§ To do:
The result should be all the records, exact and complete, without a single picture.

[Structured diff data]
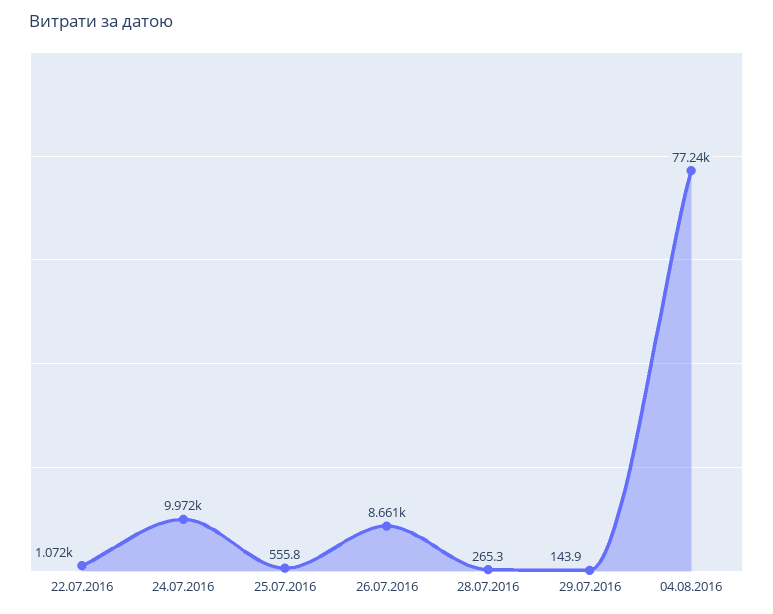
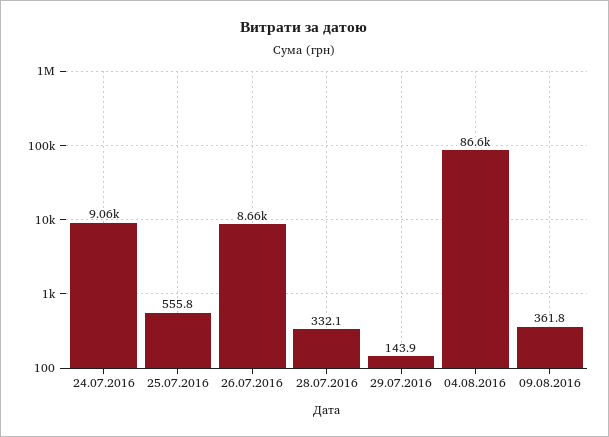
22.07.2016: 1072 -> none
24.07.2016: 9972 -> 9060
28.07.2016: 265.3 -> 332.1
04.08.2016: 77240 -> 86600
09.08.2016: none -> 361.8

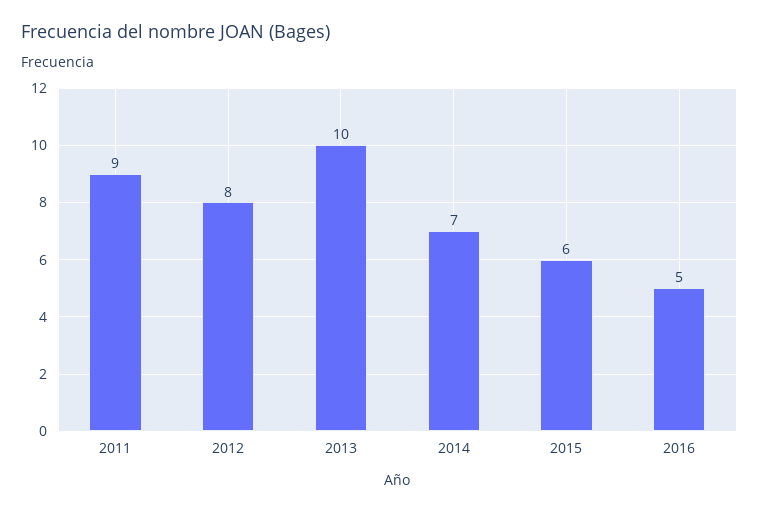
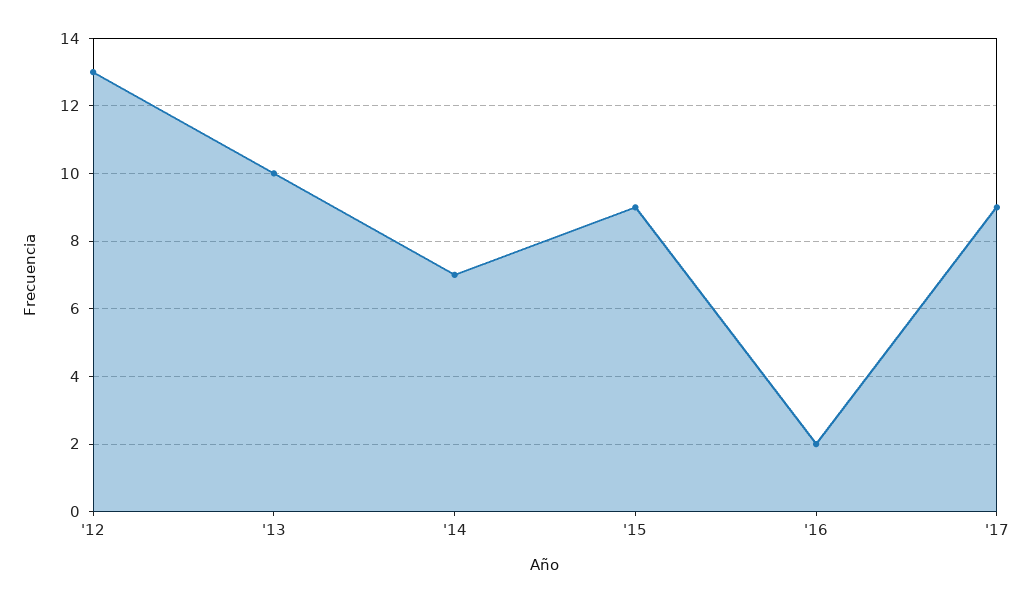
2011: 9 -> none
2012: 8 -> 13
2015: 6 -> 9
2016: 5 -> 2
'17: none -> 9

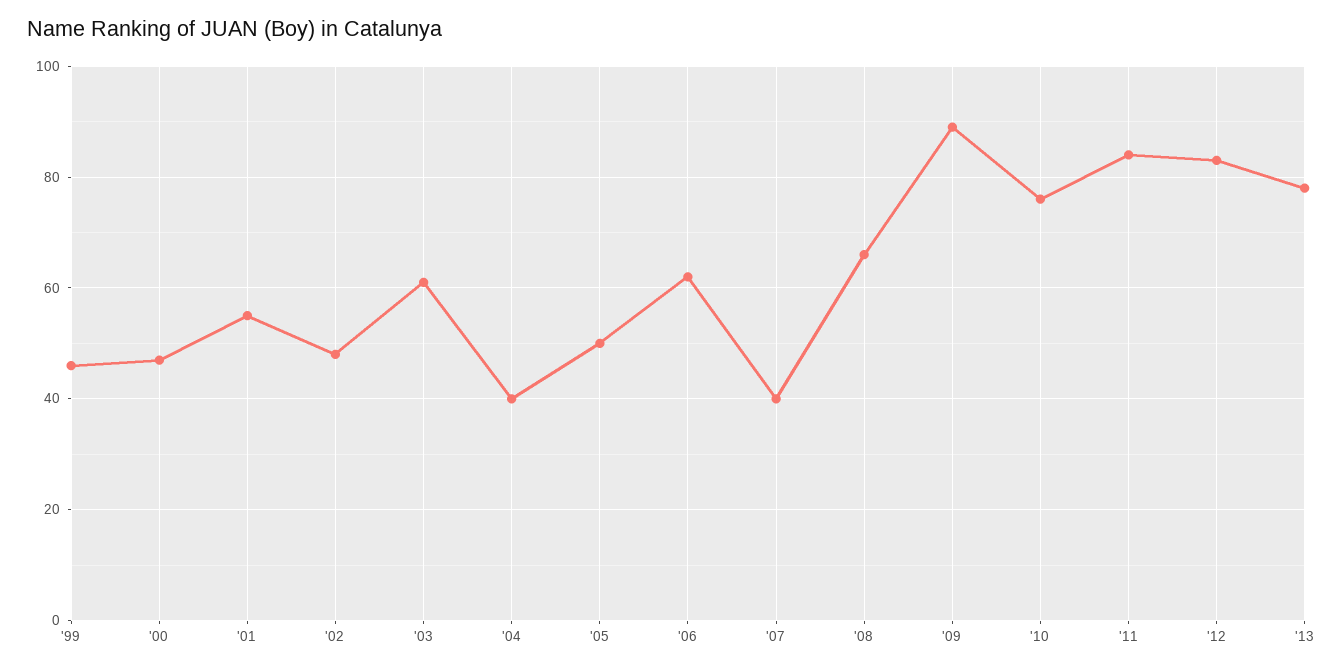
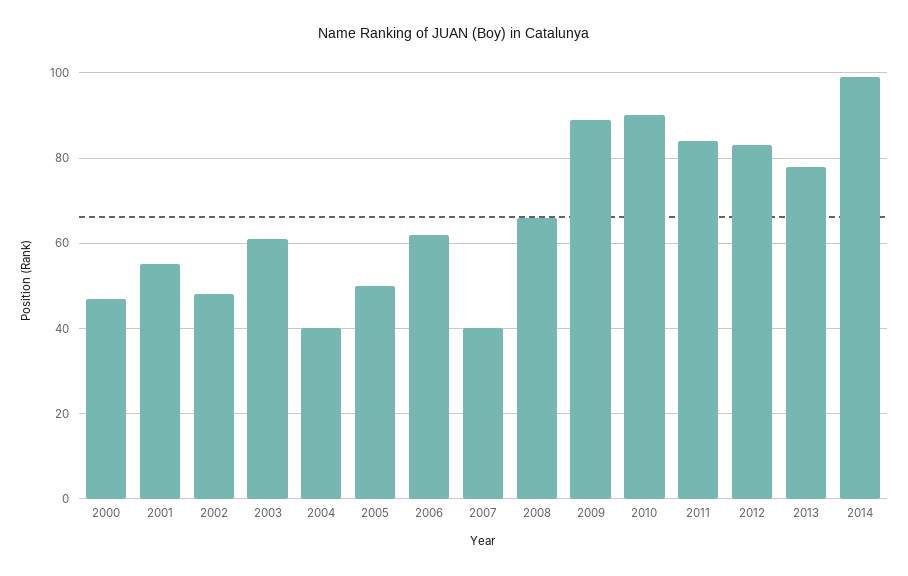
'99: 45 -> none
'10: 75 -> 90
2014: none -> 100

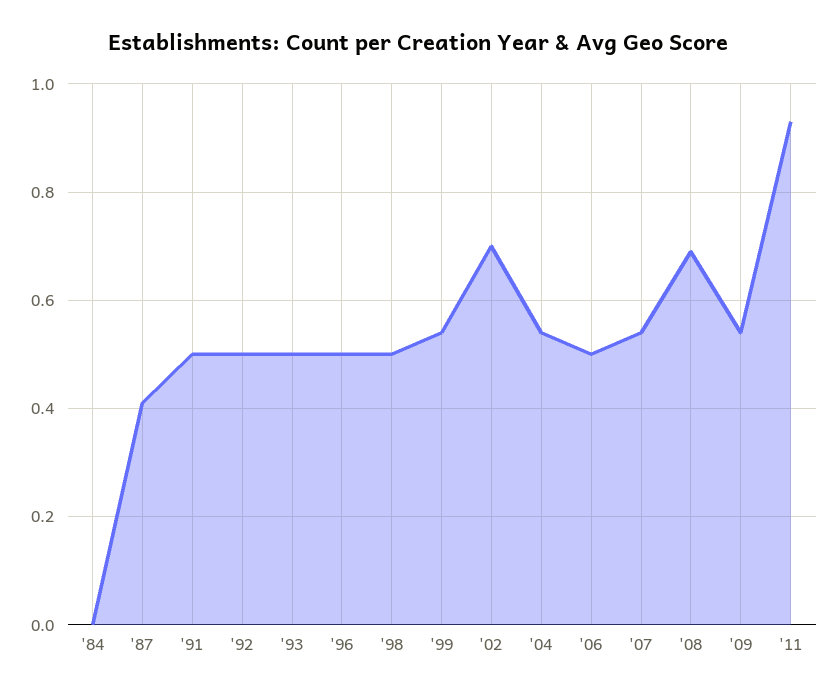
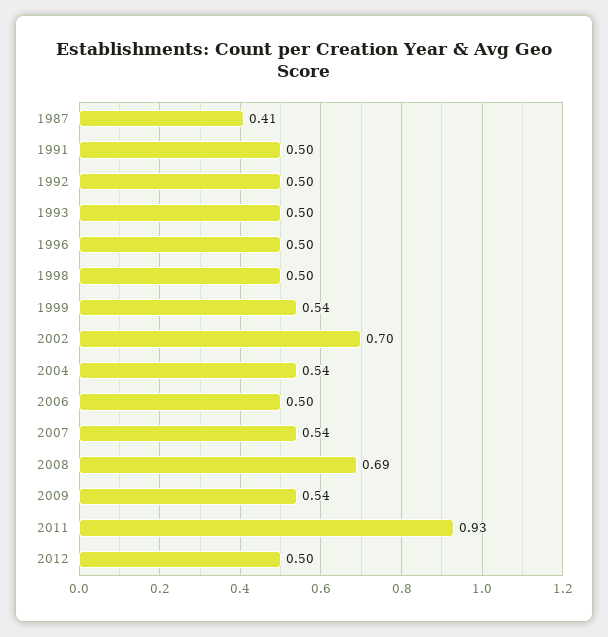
'84: 0 -> none
2012: none -> 0.5

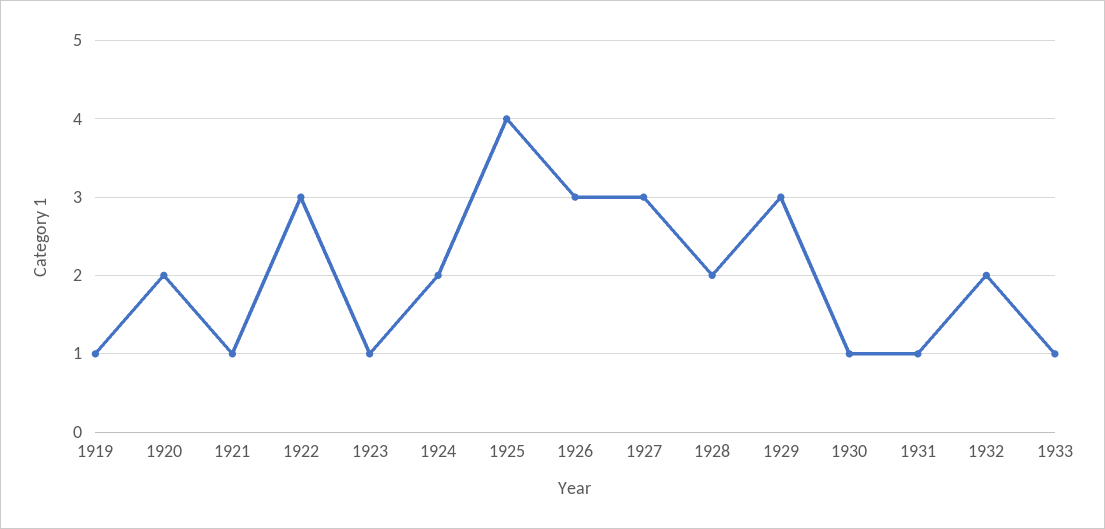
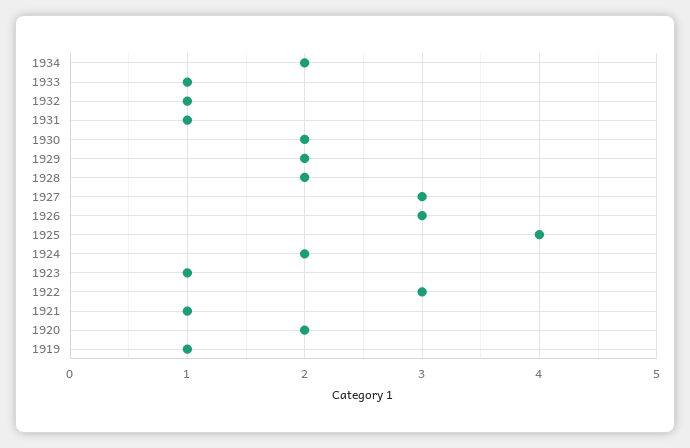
1929: 3 -> 2
1930: 1 -> 2
1932: 2 -> 1
1934: none -> 2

§ Result:
22.07.2016: 1072 -> none
24.07.2016: 9972 -> 9060
28.07.2016: 265.3 -> 332.1
04.08.2016: 77240 -> 86600
09.08.2016: none -> 361.8

2011: 9 -> none
2012: 8 -> 13
2015: 6 -> 9
2016: 5 -> 2
'17: none -> 9

'99: 45 -> none
'10: 75 -> 90
2014: none -> 100

'84: 0 -> none
2012: none -> 0.5

1929: 3 -> 2
1930: 1 -> 2
1932: 2 -> 1
1934: none -> 2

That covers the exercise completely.